This study proposes an Explainable Artificial Intelligence (XAI) model for financial risk assessment in the Metaverse ecosystem by combining predictive accuracy with interpretability through the XGBoost algorithm. The model was trained on behavioral, transactional, and demographic data to capture complex relationships influencing user financial risk. The evaluation results showed strong predictive performance, with an R² value of 0.813 and a 5-fold cross-validation R² of 0.816, indicating robustness and generalization.
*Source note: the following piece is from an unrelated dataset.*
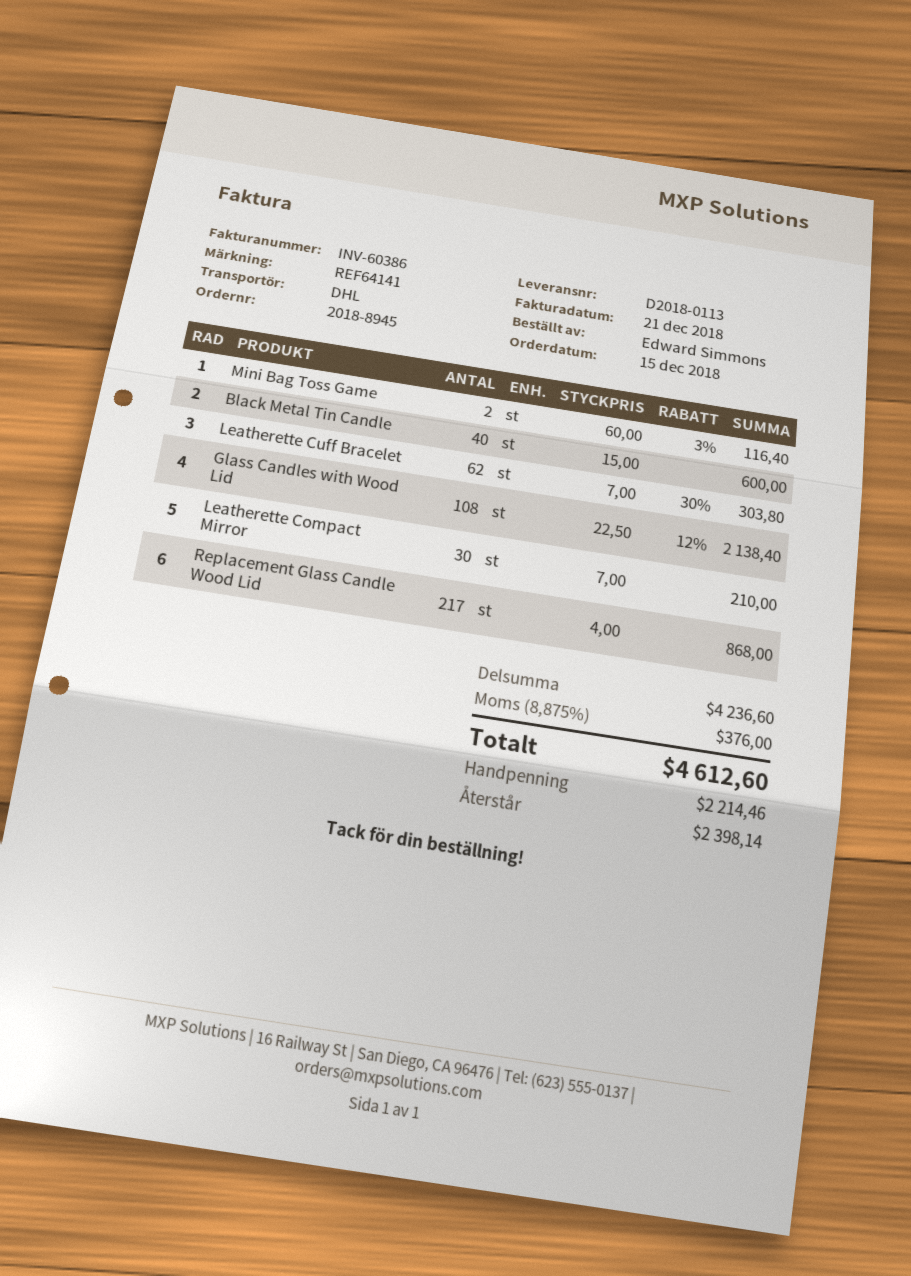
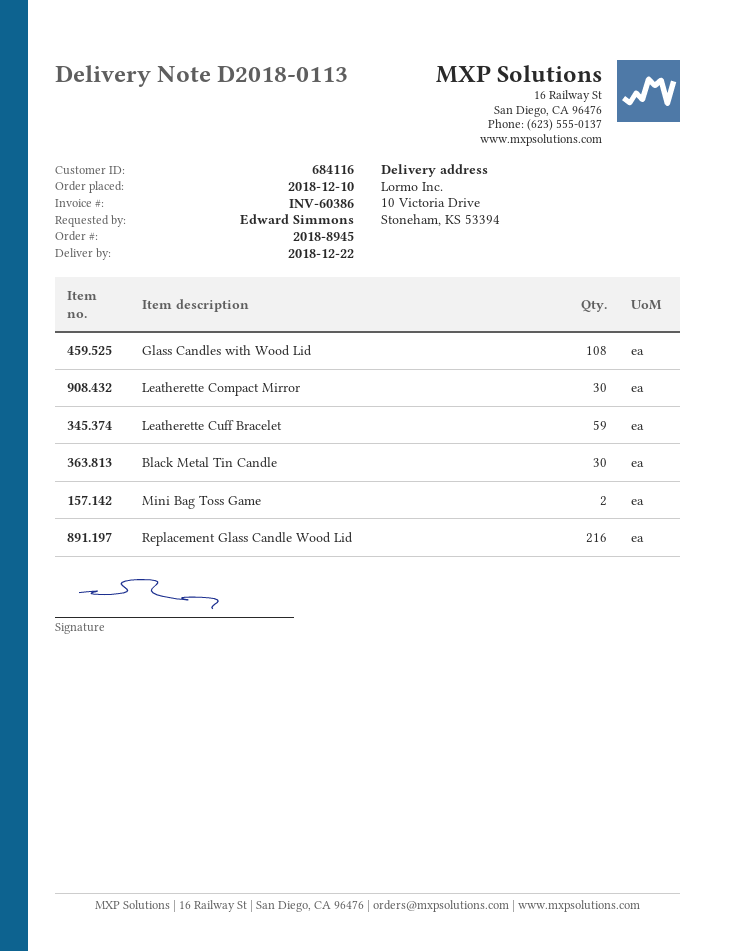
order date: 2018-12-15 -> 2018-12-10
Black Metal Tin Candle: 40 -> 30
Leatherette Cuff Bracelet: 62 -> 59
Replacement Glass Candle Wood Lid: 217 -> 216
Feature importance analysis identified High-Value Purchase Pattern and New Users as the most significant predictors, followed by Login Frequency and Transaction Amount, highlighting the importance of user activity and experience in determining financial risk. Residual diagnostics confirmed that the prediction errors were normally distributed and unbiased, demonstrating that the model was accurate and fair across different risk levels. The integration of explainability mechanisms allows stakeholders to interpret and validate AI-driven decisions, promoting transparency and accountability. This research contributes to the advancement of trustworthy and ethical AI systems in virtual economies, offering a practical framework for transparent financial risk management within the Metaverse.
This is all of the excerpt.